_Action item:_ From the line with "-107,7 +107,6 @@" to the line with "-114,6 +114,7 @@", output every line below exactly, both ends included. Skip the pictures.

_Record excerpts:_
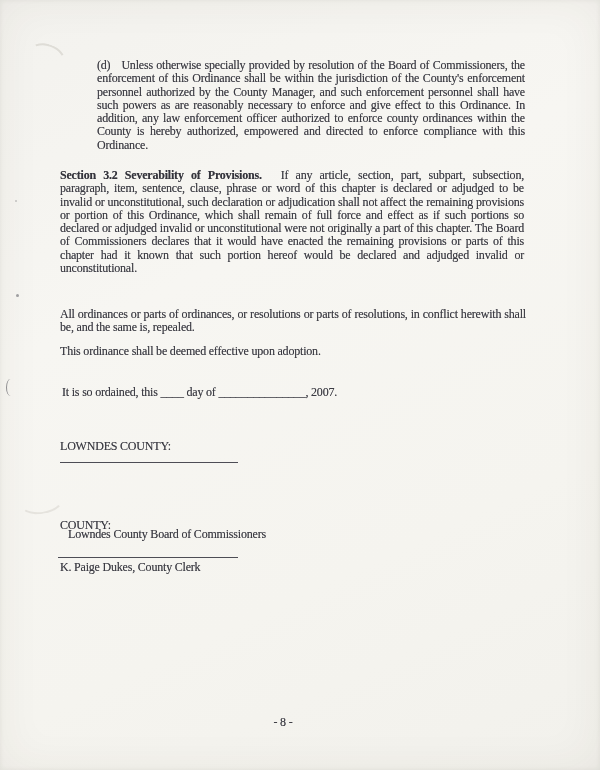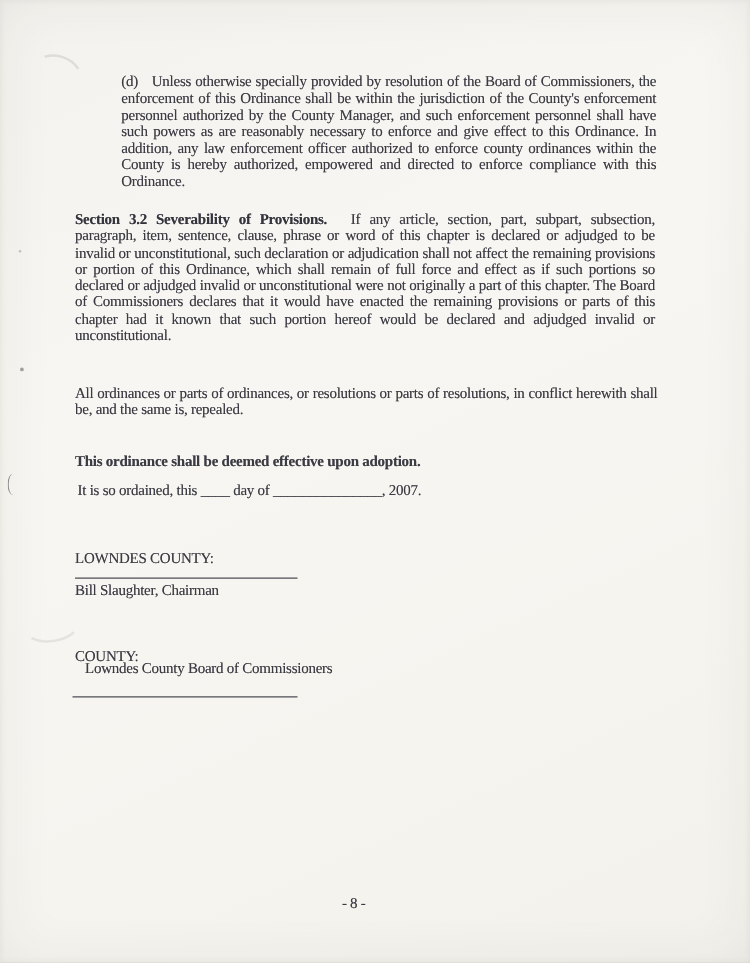--- a/index.html
+++ b/index.html
@@ -39,7 +39,7 @@
   #para-d      { left: 97px;  top: 59px;  width: 428px; }
   #section-32  { left: 60px;  top: 169px; width: 464px; }
   #repealer    { left: 60px;  top: 308px; width: 466px; }
-  #effective   { left: 60px;  top: 363px; width: 490px; font-weight: bold; }
+  #effective   { left: 60px;  top: 345px; width: 490px; }
   #ordained    { left: 62px;  top: 386px; width: 500px; }
   #county-heading { left: 60px; top: 412px; width: 300px; margin-top: 28px; }
   #sig1-name   { left: 60px;  top: 466px; width: 300px; }

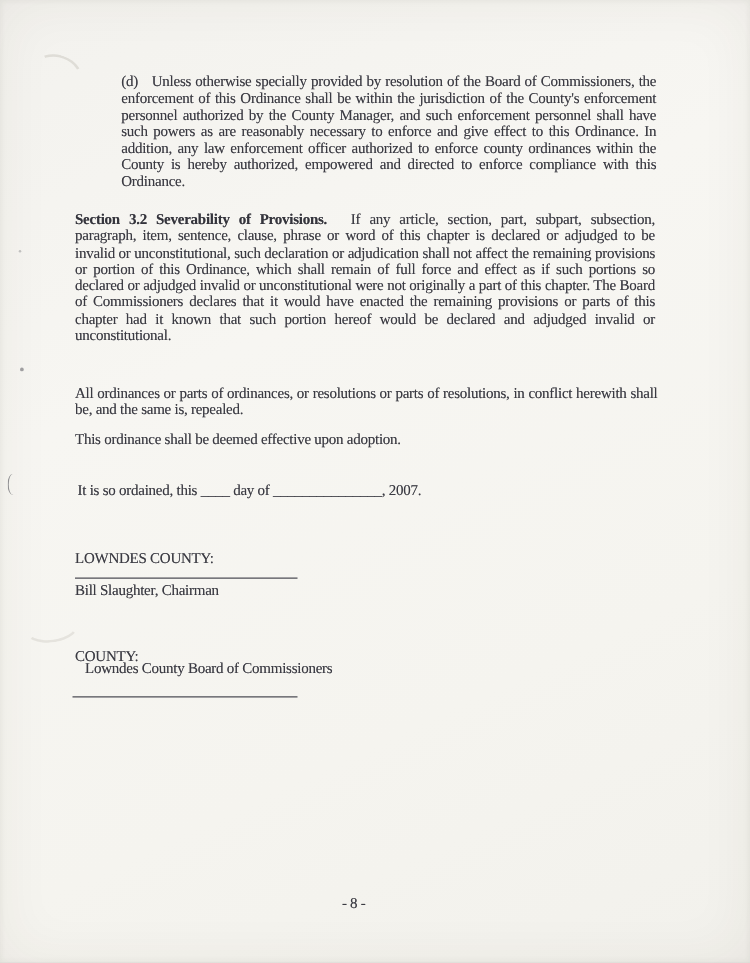--- a/index.html
+++ b/index.html
@@ -107,7 +107,6 @@
 
   <div class="sig-line" id="sig1-line"></div>
 
-  <p class="para" id="sig1-name">Bill Slaughter, Chairman</p>
 
   <p class="para" id="sig1-org">Lowndes County Board of Commissioners</p>
 

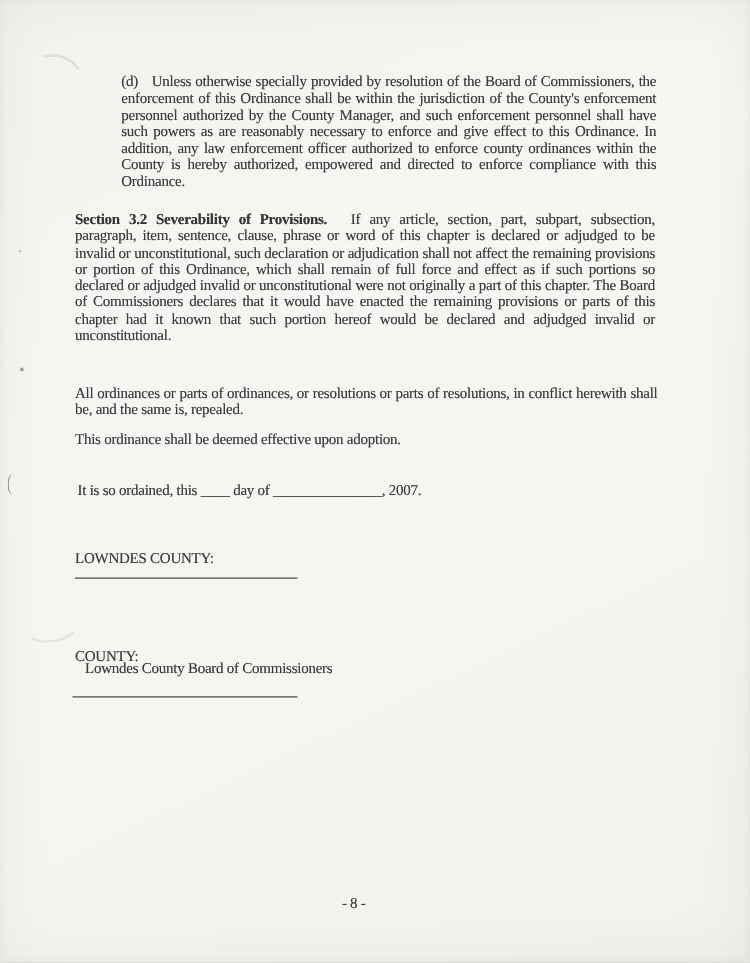--- a/index.html
+++ b/index.html
@@ -114,6 +114,7 @@
 
   <div class="sig-line" id="sig2-line"></div>
 
+  <p class="para" id="sig2-name">K. Paige Dukes, County Clerk</p>
 
   <p class="para" id="page-number">- 8 -</p>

_Solution to this problem:_
@@ -107,7 +107,6 @@
 
   <div class="sig-line" id="sig1-line"></div>
 
-  <p class="para" id="sig1-name">Bill Slaughter, Chairman</p>
 
   <p class="para" id="sig1-org">Lowndes County Board of Commissioners</p>
 

--- a/index.html
+++ b/index.html
@@ -114,6 +114,7 @@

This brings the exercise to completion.